- Work instruction -
Extract every entry word for word. Skip the pictures.
+===+
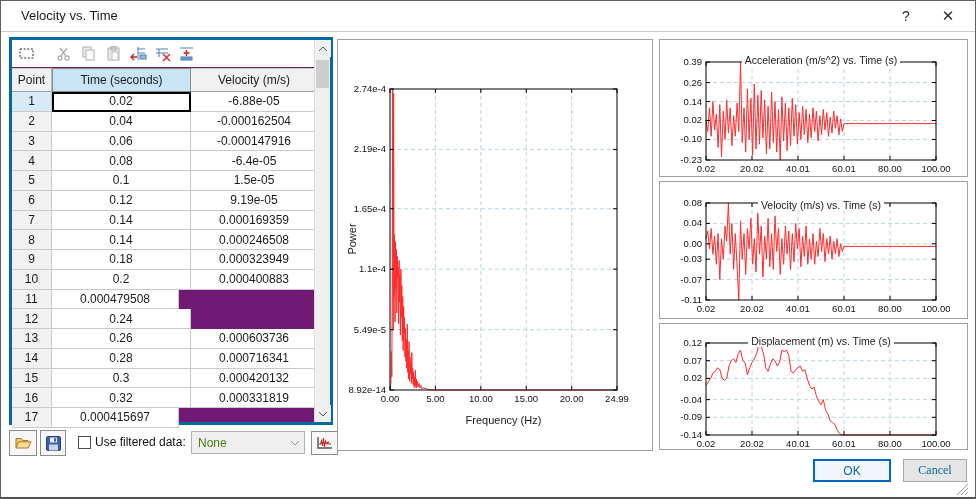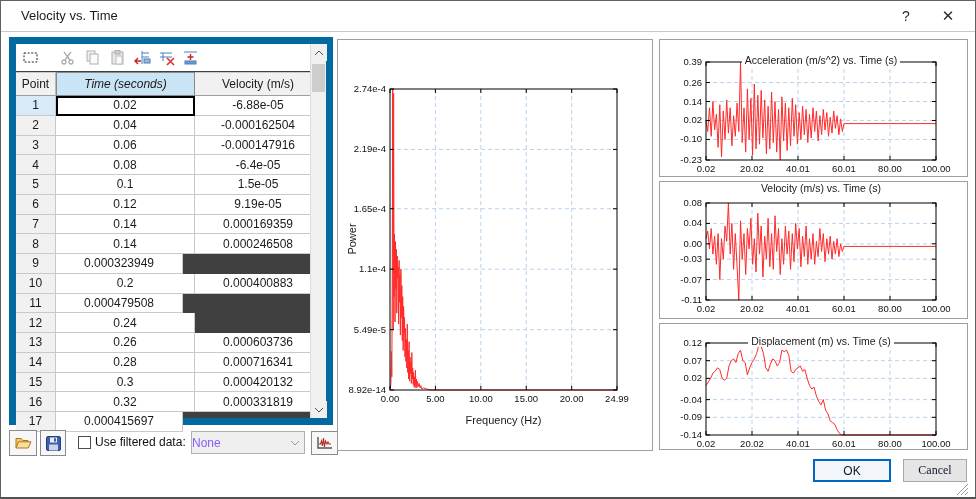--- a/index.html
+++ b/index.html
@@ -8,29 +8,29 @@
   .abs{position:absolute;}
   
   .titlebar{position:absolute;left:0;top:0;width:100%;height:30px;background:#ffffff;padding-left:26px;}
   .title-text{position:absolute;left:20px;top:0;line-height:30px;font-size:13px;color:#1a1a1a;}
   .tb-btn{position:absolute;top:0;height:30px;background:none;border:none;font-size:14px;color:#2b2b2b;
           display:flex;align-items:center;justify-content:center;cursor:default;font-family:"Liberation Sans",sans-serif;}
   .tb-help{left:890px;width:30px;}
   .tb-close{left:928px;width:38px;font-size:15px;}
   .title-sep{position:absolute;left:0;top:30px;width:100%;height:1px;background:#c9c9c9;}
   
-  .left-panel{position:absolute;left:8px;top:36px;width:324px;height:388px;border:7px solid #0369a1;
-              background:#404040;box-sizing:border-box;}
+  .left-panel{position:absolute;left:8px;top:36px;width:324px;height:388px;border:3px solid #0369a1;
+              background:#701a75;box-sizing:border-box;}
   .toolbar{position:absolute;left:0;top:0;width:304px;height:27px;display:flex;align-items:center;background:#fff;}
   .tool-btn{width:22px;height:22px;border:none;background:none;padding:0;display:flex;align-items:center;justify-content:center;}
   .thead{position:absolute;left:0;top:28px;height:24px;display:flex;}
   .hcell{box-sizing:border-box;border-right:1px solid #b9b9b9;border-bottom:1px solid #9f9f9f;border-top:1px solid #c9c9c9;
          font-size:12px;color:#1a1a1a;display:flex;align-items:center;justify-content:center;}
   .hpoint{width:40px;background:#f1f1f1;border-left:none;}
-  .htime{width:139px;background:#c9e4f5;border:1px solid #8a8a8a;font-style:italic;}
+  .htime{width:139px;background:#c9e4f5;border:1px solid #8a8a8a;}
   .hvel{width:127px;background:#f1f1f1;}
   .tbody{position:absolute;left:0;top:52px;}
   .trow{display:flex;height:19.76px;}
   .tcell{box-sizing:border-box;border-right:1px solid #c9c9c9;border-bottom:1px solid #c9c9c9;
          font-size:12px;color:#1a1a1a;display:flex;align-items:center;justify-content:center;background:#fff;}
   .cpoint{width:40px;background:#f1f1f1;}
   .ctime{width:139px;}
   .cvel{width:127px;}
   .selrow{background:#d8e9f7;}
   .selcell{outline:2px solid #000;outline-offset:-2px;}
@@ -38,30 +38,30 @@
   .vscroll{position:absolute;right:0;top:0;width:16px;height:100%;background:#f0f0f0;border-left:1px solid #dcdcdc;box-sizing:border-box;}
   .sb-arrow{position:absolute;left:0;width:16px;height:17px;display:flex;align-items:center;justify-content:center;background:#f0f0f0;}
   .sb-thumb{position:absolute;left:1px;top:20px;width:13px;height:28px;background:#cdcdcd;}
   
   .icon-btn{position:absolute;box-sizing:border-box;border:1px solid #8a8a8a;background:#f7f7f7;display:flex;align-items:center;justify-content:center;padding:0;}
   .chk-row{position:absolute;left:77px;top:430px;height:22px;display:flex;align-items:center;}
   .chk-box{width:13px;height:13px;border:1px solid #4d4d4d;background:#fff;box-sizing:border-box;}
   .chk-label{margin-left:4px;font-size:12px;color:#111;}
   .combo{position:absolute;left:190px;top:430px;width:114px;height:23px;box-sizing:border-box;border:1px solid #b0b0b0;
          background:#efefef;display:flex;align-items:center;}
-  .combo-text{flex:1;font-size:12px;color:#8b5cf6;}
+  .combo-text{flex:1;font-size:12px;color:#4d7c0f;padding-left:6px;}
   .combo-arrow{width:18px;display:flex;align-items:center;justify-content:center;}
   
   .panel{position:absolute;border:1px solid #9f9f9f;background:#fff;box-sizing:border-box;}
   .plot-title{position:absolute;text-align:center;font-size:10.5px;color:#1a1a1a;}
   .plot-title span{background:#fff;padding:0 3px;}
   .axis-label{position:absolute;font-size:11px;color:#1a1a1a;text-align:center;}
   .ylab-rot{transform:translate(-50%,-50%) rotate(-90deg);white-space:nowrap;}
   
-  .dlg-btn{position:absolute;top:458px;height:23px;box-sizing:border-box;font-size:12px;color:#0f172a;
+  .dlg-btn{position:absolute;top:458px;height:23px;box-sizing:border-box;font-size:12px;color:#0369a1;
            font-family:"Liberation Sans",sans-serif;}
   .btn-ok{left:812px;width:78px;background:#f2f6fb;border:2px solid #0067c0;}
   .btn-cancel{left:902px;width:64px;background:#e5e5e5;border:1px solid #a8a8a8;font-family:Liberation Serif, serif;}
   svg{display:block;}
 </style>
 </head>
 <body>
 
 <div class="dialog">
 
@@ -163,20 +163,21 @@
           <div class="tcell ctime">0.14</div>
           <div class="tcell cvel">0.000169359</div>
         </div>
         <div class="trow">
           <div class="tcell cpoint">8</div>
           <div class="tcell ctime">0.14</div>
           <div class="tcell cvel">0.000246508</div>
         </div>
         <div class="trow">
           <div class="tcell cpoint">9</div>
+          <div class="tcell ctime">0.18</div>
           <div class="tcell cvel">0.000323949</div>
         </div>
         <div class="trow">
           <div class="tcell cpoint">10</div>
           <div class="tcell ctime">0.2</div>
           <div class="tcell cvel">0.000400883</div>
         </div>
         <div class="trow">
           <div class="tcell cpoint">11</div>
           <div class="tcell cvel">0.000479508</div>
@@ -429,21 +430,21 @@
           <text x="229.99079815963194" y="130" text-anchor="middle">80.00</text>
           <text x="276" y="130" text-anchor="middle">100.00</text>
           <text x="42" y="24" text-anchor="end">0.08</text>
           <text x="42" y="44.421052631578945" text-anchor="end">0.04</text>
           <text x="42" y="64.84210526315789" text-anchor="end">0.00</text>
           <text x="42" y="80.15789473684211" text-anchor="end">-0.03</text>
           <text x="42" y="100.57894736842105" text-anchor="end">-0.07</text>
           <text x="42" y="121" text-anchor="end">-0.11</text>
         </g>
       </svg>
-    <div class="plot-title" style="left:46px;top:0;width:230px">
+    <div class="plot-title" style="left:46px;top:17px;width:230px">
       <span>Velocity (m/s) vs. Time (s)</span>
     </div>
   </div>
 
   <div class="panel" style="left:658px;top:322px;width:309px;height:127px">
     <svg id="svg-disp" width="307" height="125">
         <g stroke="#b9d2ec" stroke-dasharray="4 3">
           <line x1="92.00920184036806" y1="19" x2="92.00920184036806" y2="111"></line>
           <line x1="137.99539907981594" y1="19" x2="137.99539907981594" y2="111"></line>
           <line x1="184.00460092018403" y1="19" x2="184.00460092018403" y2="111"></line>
+===+
- Answer space -
--- a/index.html
+++ b/index.html
@@ -8,29 +8,29 @@
   .abs{position:absolute;}
   
   .titlebar{position:absolute;left:0;top:0;width:100%;height:30px;background:#ffffff;padding-left:26px;}
   .title-text{position:absolute;left:20px;top:0;line-height:30px;font-size:13px;color:#1a1a1a;}
   .tb-btn{position:absolute;top:0;height:30px;background:none;border:none;font-size:14px;color:#2b2b2b;
           display:flex;align-items:center;justify-content:center;cursor:default;font-family:"Liberation Sans",sans-serif;}
   .tb-help{left:890px;width:30px;}
   .tb-close{left:928px;width:38px;font-size:15px;}
   .title-sep{position:absolute;left:0;top:30px;width:100%;height:1px;background:#c9c9c9;}
   
-  .left-panel{position:absolute;left:8px;top:36px;width:324px;height:388px;border:7px solid #0369a1;
-              background:#404040;box-sizing:border-box;}
+  .left-panel{position:absolute;left:8px;top:36px;width:324px;height:388px;border:3px solid #0369a1;
+              background:#701a75;box-sizing:border-box;}
   .toolbar{position:absolute;left:0;top:0;width:304px;height:27px;display:flex;align-items:center;background:#fff;}
   .tool-btn{width:22px;height:22px;border:none;background:none;padding:0;display:flex;align-items:center;justify-content:center;}
   .thead{position:absolute;left:0;top:28px;height:24px;display:flex;}
   .hcell{box-sizing:border-box;border-right:1px solid #b9b9b9;border-bottom:1px solid #9f9f9f;border-top:1px solid #c9c9c9;
          font-size:12px;color:#1a1a1a;display:flex;align-items:center;justify-content:center;}
   .hpoint{width:40px;background:#f1f1f1;border-left:none;}
-  .htime{width:139px;background:#c9e4f5;border:1px solid #8a8a8a;font-style:italic;}
+  .htime{width:139px;background:#c9e4f5;border:1px solid #8a8a8a;}
   .hvel{width:127px;background:#f1f1f1;}
   .tbody{position:absolute;left:0;top:52px;}
   .trow{display:flex;height:19.76px;}
   .tcell{box-sizing:border-box;border-right:1px solid #c9c9c9;border-bottom:1px solid #c9c9c9;
          font-size:12px;color:#1a1a1a;display:flex;align-items:center;justify-content:center;background:#fff;}
   .cpoint{width:40px;background:#f1f1f1;}
   .ctime{width:139px;}
   .cvel{width:127px;}
   .selrow{background:#d8e9f7;}
   .selcell{outline:2px solid #000;outline-offset:-2px;}
@@ -38,30 +38,30 @@
   .vscroll{position:absolute;right:0;top:0;width:16px;height:100%;background:#f0f0f0;border-left:1px solid #dcdcdc;box-sizing:border-box;}
   .sb-arrow{position:absolute;left:0;width:16px;height:17px;display:flex;align-items:center;justify-content:center;background:#f0f0f0;}
   .sb-thumb{position:absolute;left:1px;top:20px;width:13px;height:28px;background:#cdcdcd;}
   
   .icon-btn{position:absolute;box-sizing:border-box;border:1px solid #8a8a8a;background:#f7f7f7;display:flex;align-items:center;justify-content:center;padding:0;}
   .chk-row{position:absolute;left:77px;top:430px;height:22px;display:flex;align-items:center;}
   .chk-box{width:13px;height:13px;border:1px solid #4d4d4d;background:#fff;box-sizing:border-box;}
   .chk-label{margin-left:4px;font-size:12px;color:#111;}
   .combo{position:absolute;left:190px;top:430px;width:114px;height:23px;box-sizing:border-box;border:1px solid #b0b0b0;
          background:#efefef;display:flex;align-items:center;}
-  .combo-text{flex:1;font-size:12px;color:#8b5cf6;}
+  .combo-text{flex:1;font-size:12px;color:#4d7c0f;padding-left:6px;}
   .combo-arrow{width:18px;display:flex;align-items:center;justify-content:center;}
   
   .panel{position:absolute;border:1px solid #9f9f9f;background:#fff;box-sizing:border-box;}
   .plot-title{position:absolute;text-align:center;font-size:10.5px;color:#1a1a1a;}
   .plot-title span{background:#fff;padding:0 3px;}
   .axis-label{position:absolute;font-size:11px;color:#1a1a1a;text-align:center;}
   .ylab-rot{transform:translate(-50%,-50%) rotate(-90deg);white-space:nowrap;}
   
-  .dlg-btn{position:absolute;top:458px;height:23px;box-sizing:border-box;font-size:12px;color:#0f172a;
+  .dlg-btn{position:absolute;top:458px;height:23px;box-sizing:border-box;font-size:12px;color:#0369a1;
            font-family:"Liberation Sans",sans-serif;}
   .btn-ok{left:812px;width:78px;background:#f2f6fb;border:2px solid #0067c0;}
   .btn-cancel{left:902px;width:64px;background:#e5e5e5;border:1px solid #a8a8a8;font-family:Liberation Serif, serif;}
   svg{display:block;}
 </style>
 </head>
 <body>
 
 <div class="dialog">
 
@@ -163,20 +163,21 @@
           <div class="tcell ctime">0.14</div>
           <div class="tcell cvel">0.000169359</div>
         </div>
         <div class="trow">
           <div class="tcell cpoint">8</div>
           <div class="tcell ctime">0.14</div>
           <div class="tcell cvel">0.000246508</div>
         </div>
         <div class="trow">
           <div class="tcell cpoint">9</div>
+          <div class="tcell ctime">0.18</div>
           <div class="tcell cvel">0.000323949</div>
         </div>
         <div class="trow">
           <div class="tcell cpoint">10</div>
           <div class="tcell ctime">0.2</div>
           <div class="tcell cvel">0.000400883</div>
         </div>
         <div class="trow">
           <div class="tcell cpoint">11</div>
           <div class="tcell cvel">0.000479508</div>
@@ -429,21 +430,21 @@
           <text x="229.99079815963194" y="130" text-anchor="middle">80.00</text>
           <text x="276" y="130" text-anchor="middle">100.00</text>
           <text x="42" y="24" text-anchor="end">0.08</text>
           <text x="42" y="44.421052631578945" text-anchor="end">0.04</text>
           <text x="42" y="64.84210526315789" text-anchor="end">0.00</text>
           <text x="42" y="80.15789473684211" text-anchor="end">-0.03</text>
           <text x="42" y="100.57894736842105" text-anchor="end">-0.07</text>
           <text x="42" y="121" text-anchor="end">-0.11</text>
         </g>
       </svg>
-    <div class="plot-title" style="left:46px;top:0;width:230px">
+    <div class="plot-title" style="left:46px;top:17px;width:230px">
       <span>Velocity (m/s) vs. Time (s)</span>
     </div>
   </div>
 
   <div class="panel" style="left:658px;top:322px;width:309px;height:127px">
     <svg id="svg-disp" width="307" height="125">
         <g stroke="#b9d2ec" stroke-dasharray="4 3">
           <line x1="92.00920184036806" y1="19" x2="92.00920184036806" y2="111"></line>
           <line x1="137.99539907981594" y1="19" x2="137.99539907981594" y2="111"></line>
           <line x1="184.00460092018403" y1="19" x2="184.00460092018403" y2="111"></line>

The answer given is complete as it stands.